* GOAL OF THE EXERCISE *
The answer must consist of every line from the entries below that contains the word "invoice".

(Records contained in a dataset)
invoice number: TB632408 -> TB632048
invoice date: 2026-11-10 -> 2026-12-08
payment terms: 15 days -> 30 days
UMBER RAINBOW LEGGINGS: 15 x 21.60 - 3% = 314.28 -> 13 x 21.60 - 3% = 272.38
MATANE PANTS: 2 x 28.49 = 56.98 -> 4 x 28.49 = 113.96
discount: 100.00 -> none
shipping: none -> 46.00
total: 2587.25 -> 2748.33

* EXERCISE SOLUTION *
invoice number: TB632408 -> TB632048
invoice date: 2026-11-10 -> 2026-12-08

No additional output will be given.